State trooper Jermaine Saunders shot Daniel Harris to death after what the North Carolina Bureau of Investigation described as 'an encounter.'
Daniel Harris
Daniel HarrisWCNC

A North Carolina state trooper killed a deaf man last week after an attempted traffic stop, authorities and neighbors said Monday.

State trooper Jermaine Saunders shot Daniel Kevin Harris to death on Thursday after what North Carolina Bureau of Investigation described in a statement as "an encounter."

The bureau, which is investigating Harris’ death, did not provide additional details. In an earlier statement, the North Carolina Highway Patrol said that the trooper tried to pull over a Volvo for speeding.

A brief pursuit followed, the statement says, and the driver, who is not identified, left his car.

Daniel Harris
Daniel HarrisWCNC

“An encounter took place between the driver and the trooper causing a shot to be fired,” the statement reads. The driver died at the scene, the statement adds, and the trooper was placed on administrative leave.

But a neighbor of Harris’, Mark Barringer, who witnessed part of the confrontation, criticized the trooper’s handling of the pursuit.

"They should've deescalated and been trained to realize that this is an entirely different situation," Barringer told NBC affiliate WCNC. "You're pulling someone over who is deaf. They are handicapped."

Howard Rosenblum, CEO of the National Association of the Deaf, said in a statement to NBC News that “there have been too many incidents with tragic consequences between law enforcement officers and deaf people.”

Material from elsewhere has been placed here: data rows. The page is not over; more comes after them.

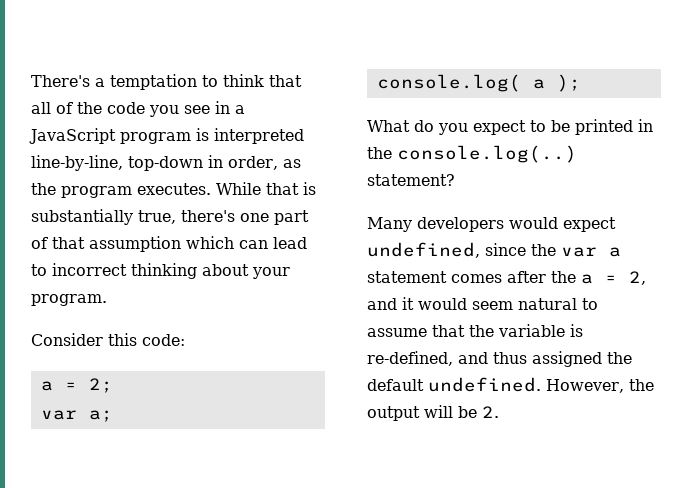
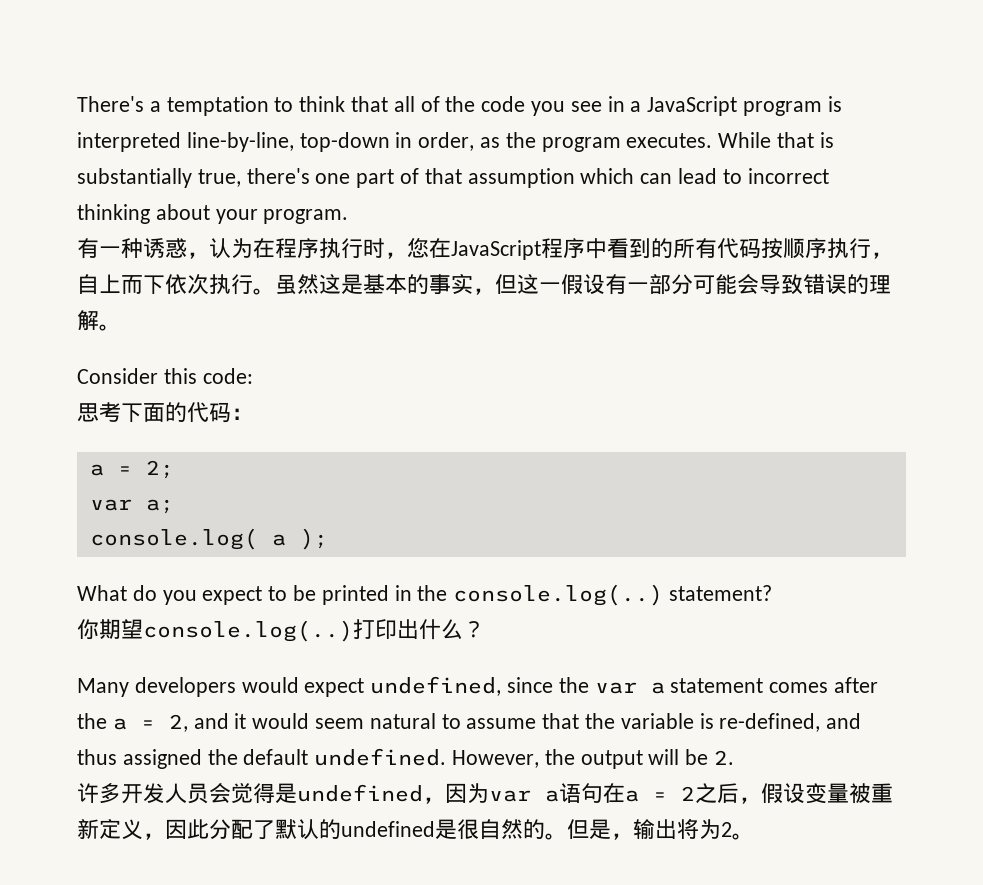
(107, 300) none -> [77,237,893,260] [77,274,891,295] [77,310,121,331] // 有一种诱惑，认为在程序执行时，您在JavaScript程序中看到的所有代码按顺序执行，自上而下依次执行。虽然这是基本的事实，但这一假设有一部分可能会导致错误的理解。
(185, 340) none -> [77,402,253,423] // 思考下面的代码：
(455, 180) none -> [77,619,485,642] // 你期望console.log(..)打印出什么？
(499, 412) none -> [77,783,893,804] [77,818,754,840] // 许多开发人员会觉得是undefined，因为var a语句在a = 2之后，假设变量被重新定义，因此分配了默认的undefined是很自然的。但是，输出将为2。

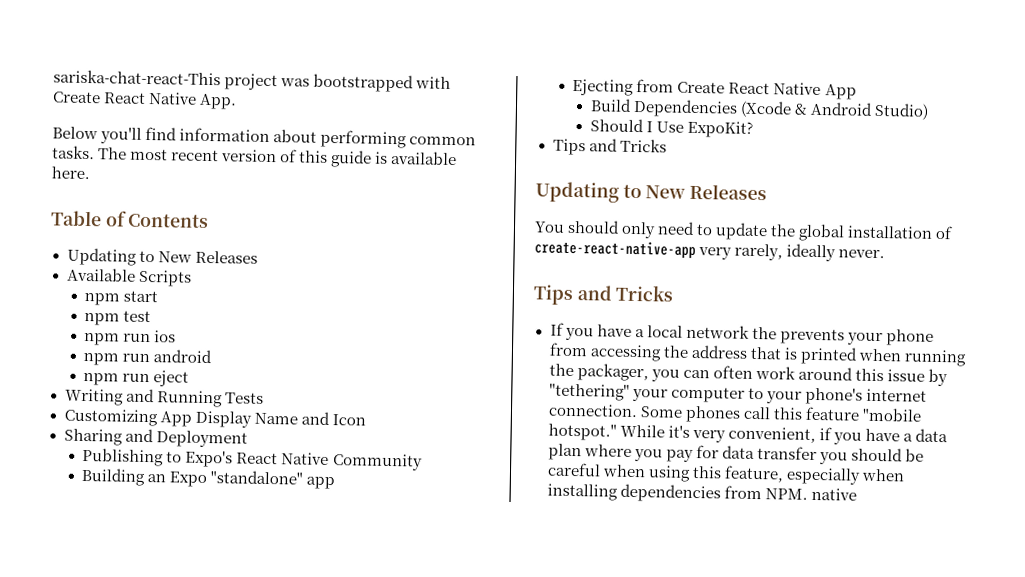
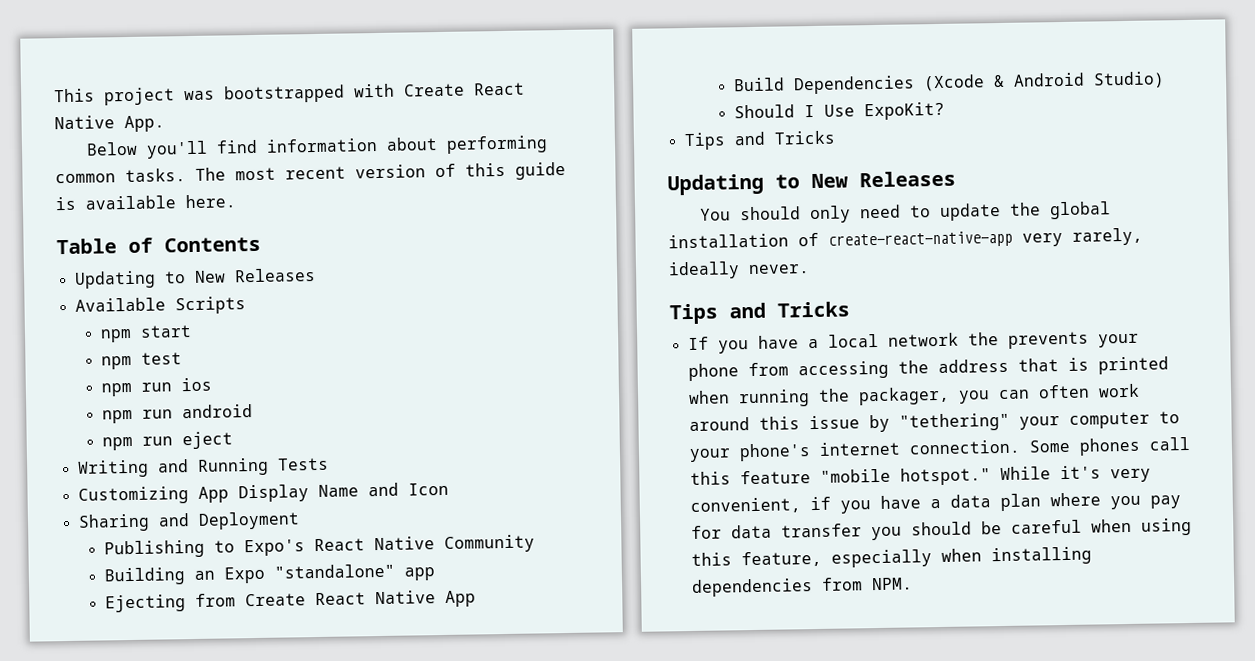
[53,69,221,86] sariska-chat-react-This -> [54,88,95,103] This
[810,487,857,501] native -> (913, 584) none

Too often, Rosenblum said, officers order deaf people to comply with verbal commands — then act aggressively when they don’t.

“This has led to many physical altercations between law enforcement officers and deaf individuals over the years, with some resulting in death,” he said.

Intensive training should be required for officers, Rosenblum said, and some should be trained to communicate with people who are deaf or hard of hearing.

On a crowdfunding page said to be set up by Harris’ family, a post says that any additional funding raised for a memorial will go toward educating and training law enforcement.

The page says that Harris was unarmed when he was killed by the trooper, although authorities didn't comment on whether he had a weapon or not.

The post adds that states should change their DMV registration systems so that a police stop triggers an alert showing that the person is deaf.

“With this change,” the post says, “Daniel will be a hero in our Deaf community.”